AVALANCHE: I'd probably have to split this between two people — Liz and Bode from Streamate, and the team they’ve built. We began working together more than six years ago and it’s been reassuring to see individuals who are clearly very successful, yet still grounded. Their success in the live cam market is no surprise as their deep history in the adult industry combined with no fear of hard work has paid off exponentially. We’re happy to be part of their team bringing the hottest and biggest porn stars to their network through our feature shows and exclusive contract stars.
XBIZ: How important is it to attend and be active at online adult trade shows?
AVALANCHE: I think it's very important to keep the human component of our relationships intact. We often find ourselves dealing with people for years without ever shaking hands or having a real conversation — and no, ICQ and Skype doesn’t count. I don’t think there is any real substitute for a real face to face conversation. We regularly visit trade shows and use them as an avenue to reaffirm our existing relationships, possibly expand them, and ideally create new ones.
XBIZ: What's a typical work day like?
AVALANCHE: Usually up around 6 a.m. as our son or daughter, or both, are screaming for breakfast.

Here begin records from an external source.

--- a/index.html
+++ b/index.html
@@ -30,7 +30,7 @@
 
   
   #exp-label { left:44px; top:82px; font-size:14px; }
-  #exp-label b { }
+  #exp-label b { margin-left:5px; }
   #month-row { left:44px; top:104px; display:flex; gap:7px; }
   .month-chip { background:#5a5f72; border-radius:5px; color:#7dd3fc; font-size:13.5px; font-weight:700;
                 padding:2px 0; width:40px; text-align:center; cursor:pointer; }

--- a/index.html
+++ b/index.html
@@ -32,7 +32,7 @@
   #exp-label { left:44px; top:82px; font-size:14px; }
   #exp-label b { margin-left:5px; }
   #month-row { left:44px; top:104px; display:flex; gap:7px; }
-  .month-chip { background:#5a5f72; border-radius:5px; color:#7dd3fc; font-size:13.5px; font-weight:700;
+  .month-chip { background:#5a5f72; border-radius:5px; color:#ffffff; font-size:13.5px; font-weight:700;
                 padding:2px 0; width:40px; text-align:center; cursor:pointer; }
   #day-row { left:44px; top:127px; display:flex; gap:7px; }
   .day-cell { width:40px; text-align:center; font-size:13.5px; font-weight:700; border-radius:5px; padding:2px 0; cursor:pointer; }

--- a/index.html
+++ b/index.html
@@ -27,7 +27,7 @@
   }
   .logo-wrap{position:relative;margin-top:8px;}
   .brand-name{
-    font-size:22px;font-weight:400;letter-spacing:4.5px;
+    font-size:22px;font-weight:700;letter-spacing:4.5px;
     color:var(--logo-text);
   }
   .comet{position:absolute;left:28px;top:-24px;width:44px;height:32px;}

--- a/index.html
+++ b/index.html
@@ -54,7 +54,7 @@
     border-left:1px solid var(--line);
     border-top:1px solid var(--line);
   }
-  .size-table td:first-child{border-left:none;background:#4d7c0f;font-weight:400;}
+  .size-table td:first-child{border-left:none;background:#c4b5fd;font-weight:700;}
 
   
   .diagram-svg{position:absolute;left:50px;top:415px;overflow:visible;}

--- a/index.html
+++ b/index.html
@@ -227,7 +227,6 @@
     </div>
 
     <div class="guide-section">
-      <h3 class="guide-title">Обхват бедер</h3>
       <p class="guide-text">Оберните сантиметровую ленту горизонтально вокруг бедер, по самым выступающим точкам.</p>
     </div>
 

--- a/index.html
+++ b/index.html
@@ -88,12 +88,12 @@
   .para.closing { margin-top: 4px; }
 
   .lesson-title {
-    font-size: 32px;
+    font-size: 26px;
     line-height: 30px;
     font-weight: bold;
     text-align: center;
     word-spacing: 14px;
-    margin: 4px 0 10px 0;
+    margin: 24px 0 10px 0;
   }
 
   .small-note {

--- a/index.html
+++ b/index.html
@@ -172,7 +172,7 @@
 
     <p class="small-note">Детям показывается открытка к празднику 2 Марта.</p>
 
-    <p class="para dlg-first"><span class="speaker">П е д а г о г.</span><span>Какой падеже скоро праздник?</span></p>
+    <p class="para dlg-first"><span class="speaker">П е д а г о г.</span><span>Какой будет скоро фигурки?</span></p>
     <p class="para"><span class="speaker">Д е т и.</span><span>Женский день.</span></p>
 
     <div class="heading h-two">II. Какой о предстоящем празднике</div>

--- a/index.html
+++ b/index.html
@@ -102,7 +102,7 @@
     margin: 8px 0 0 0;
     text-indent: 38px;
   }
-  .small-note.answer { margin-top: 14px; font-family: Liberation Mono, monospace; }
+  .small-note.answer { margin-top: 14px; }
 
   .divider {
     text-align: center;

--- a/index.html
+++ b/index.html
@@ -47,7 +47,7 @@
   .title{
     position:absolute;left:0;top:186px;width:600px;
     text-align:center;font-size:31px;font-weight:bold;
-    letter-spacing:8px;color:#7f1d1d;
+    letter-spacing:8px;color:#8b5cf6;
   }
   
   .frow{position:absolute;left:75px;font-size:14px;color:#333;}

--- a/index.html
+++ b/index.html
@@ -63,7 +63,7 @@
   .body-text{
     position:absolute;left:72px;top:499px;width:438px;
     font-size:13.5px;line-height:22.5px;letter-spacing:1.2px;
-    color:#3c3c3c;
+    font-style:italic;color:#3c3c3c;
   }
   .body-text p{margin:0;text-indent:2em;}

I try to spend a bit of time with them in the morning then disappear to my office around 8 a.m. or head out to our production studio. We have a three-story home and the 3rd floor is my home office; our production studio is about an hour away in Los Angeles. When working from home I’ll usually spend the day till around 6:30 p.m. working on new site projects, production schedules, or buried in email. When I’m at our studio, it’s usually for meetings with our contract girls or our production team. Whether at the home office or at our studio, we try to be home for family dinner around 7 p.m. and then we put the kids to bed. Around 9 p.m. I’m back in the office as our European design and programming teams come online at 10 p.m. We’ll review projects and to-dos so I can get to bed by 11 p.m. or so.
XBIZ: When not thinking about the biz, what do you like to do?
AVALANCHE: That's a very tough question as I can’t say that I ever switch off. But over the past four years I’ve welcomed a son and daughter into the mix and they have certainly changed things. I make a point to unplug every night for a few hours and I try to leave my weekends to them. That is until football season starts and then Sundays are shared with my Chargers when they let me watch.